TRY IT - Determine how many lines in the records that follow hold the string "General". Only that number should be returned.

DATASET RECORDS -
+++

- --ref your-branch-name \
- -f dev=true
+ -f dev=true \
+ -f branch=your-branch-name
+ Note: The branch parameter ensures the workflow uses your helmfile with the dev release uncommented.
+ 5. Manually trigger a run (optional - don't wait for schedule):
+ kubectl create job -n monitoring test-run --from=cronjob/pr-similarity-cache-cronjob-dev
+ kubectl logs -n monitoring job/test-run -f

+++

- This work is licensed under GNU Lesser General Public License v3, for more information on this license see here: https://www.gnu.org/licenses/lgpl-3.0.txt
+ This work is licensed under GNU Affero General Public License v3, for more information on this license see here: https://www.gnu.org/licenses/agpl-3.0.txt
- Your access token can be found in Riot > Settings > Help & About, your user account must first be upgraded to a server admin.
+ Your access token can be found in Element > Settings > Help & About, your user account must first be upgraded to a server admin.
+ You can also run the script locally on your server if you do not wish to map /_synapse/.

+++

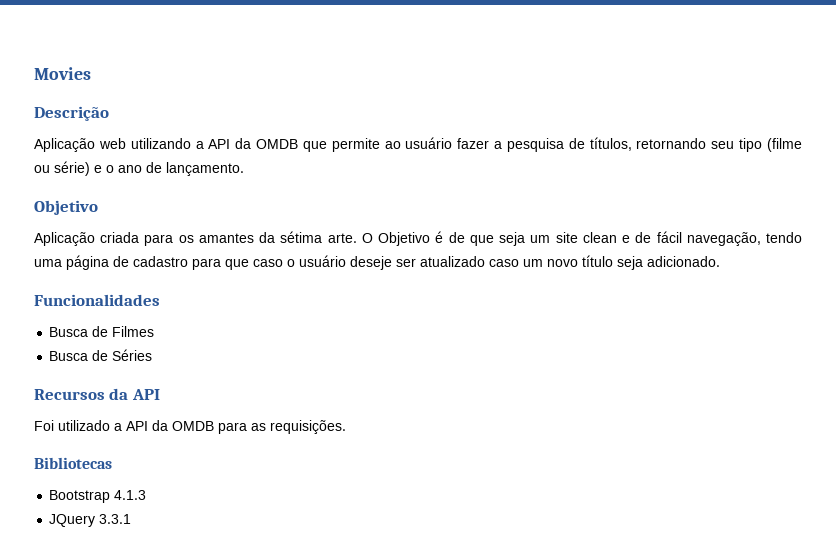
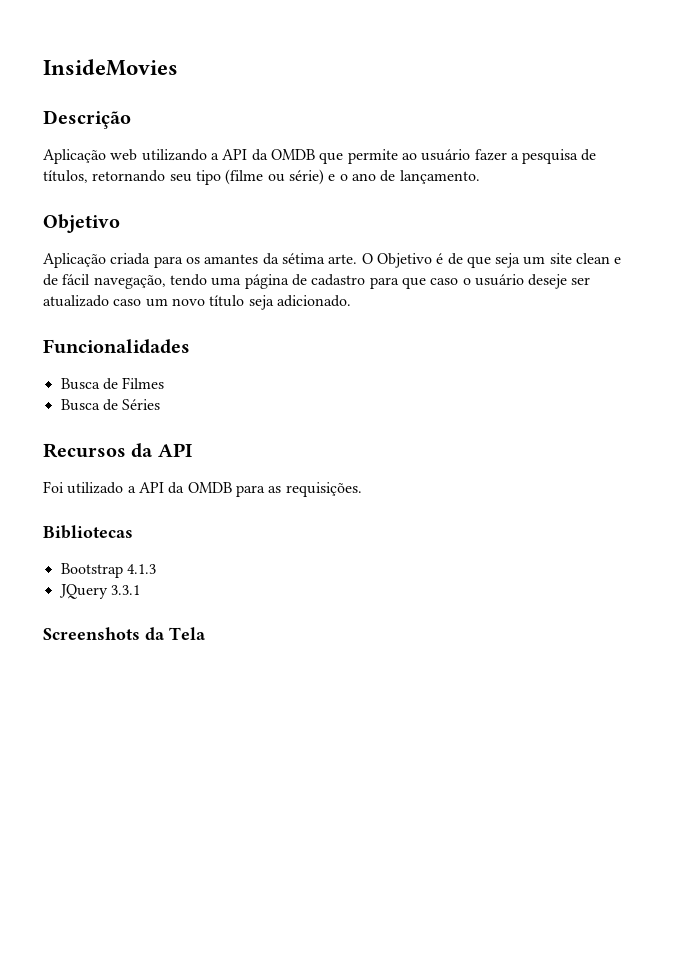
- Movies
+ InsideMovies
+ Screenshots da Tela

+++

RESPONSE BOX - 2